Diese Tat, ein gezielter und brutal ausgeführter Überfall auf eine Kirmesgesellschaft in Ballstädt im Landkreis Gotha, bei dem mehrere Menschen zum Teil schwer verletzt wurden, wird 15 Angeklagten zur Last gelegt. Fünfzehn Angeklagten die vom ersten Prozesstag an keine Zweifel an ihrer neonazistischen Gesinnung aufkommen lassen.  Eindeutige Kleidungsstücke oder sichtbar getragene Tätowierungen sowohl bei den Angeklagten als auch bei Zuschauern sprechen da eine klare Sprache.

Der Prozess in Erfurt soll nun klären was da passiert ist und wer verantwortlich ist für den Überfall in Ballstädt.
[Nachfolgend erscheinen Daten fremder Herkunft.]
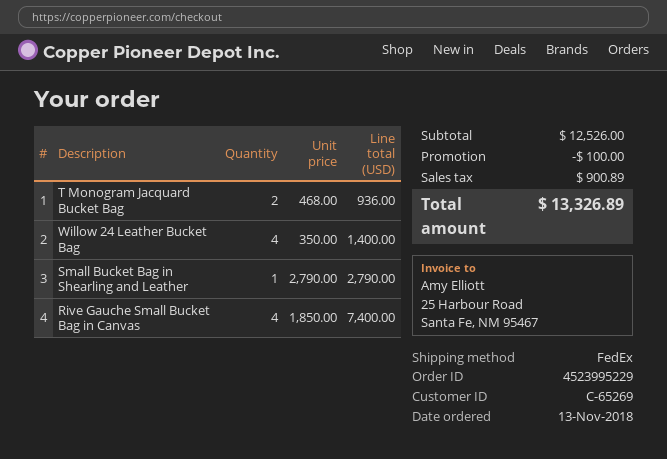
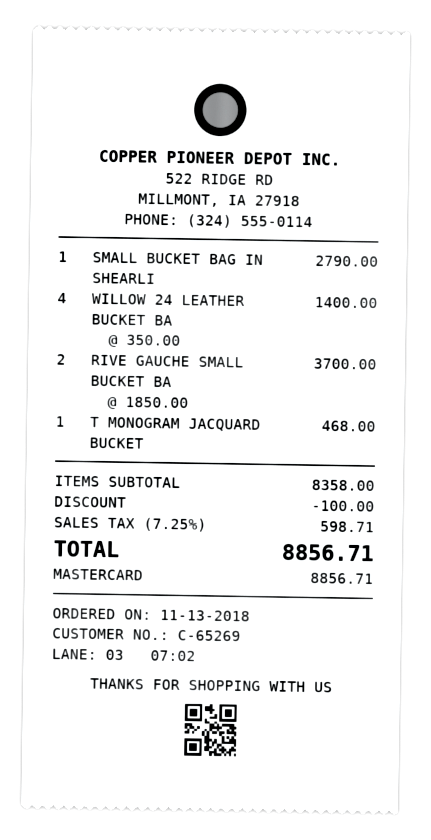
T Monogram Jacquard Bucket Bag: 2 x 468.00 = 936.00 -> 1 x 468.00 = 468.00
Rive Gauche Small Bucket Bag in Canvas: 4 x 1850.00 = 7400.00 -> 2 x 1850.00 = 3700.00
subtotal: 12526.00 -> 8358.00
tax: 900.89 -> 598.71
total: 13326.89 -> 8856.71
Dies müssen nicht nur die Opfer und deren Angehörige erwarten dürfen. Sondern auch die übrige Gesellschaft. Doch hier wird der Glaube und das Vertrauen in ein recht-staatliches System auf die Probe gestellt.

Auch im Erfurter Prozess, der sich in seinem Verlauf zu einem der größten Prozesse gegen Rechtsextremisten in den letzten Jahren entwickelt hat, wird deutlich vor Augen geführt welcher Anstrengungen es bedarf, solche menschenverachtende Taten aufzuklären.

Nicht nur
dass der Prozess an sich stellenweise fast zur Farce gerät, wenn wiederholt gestellte und ebenso regelmäßig abgelehnte Befangenheitsanträge oder Klärungen formaler Verfahrensdetails ganze Verhandlungstage füllen.

Nicht nur
die grundsätzlich ablehnende Haltung der Angeklagten gegenüber dem Gericht, die sich in der Verweigerung von Aussagen oder verharmlosenden, durch Anwälte verlesene, Einlassungen zeigt.

Nicht nur
die Anstrengungen derer es bedarf wenn Opfer Tätern gegenüberstehen müssen, wenn eine Tatortbesichtigung zur unmittelbaren Konfrontation mit dem Geschehenen führt – in Anwesenheit der Angeklagten und ihres Anhangs. Oder wenn Beschuldigte aus der Untersuchungshaft entlassen werden und eine rechtzeitige Information Betroffener sowie der Polizei versäumt wird und somit Ängste und Unsicherheiten unterstützt werden.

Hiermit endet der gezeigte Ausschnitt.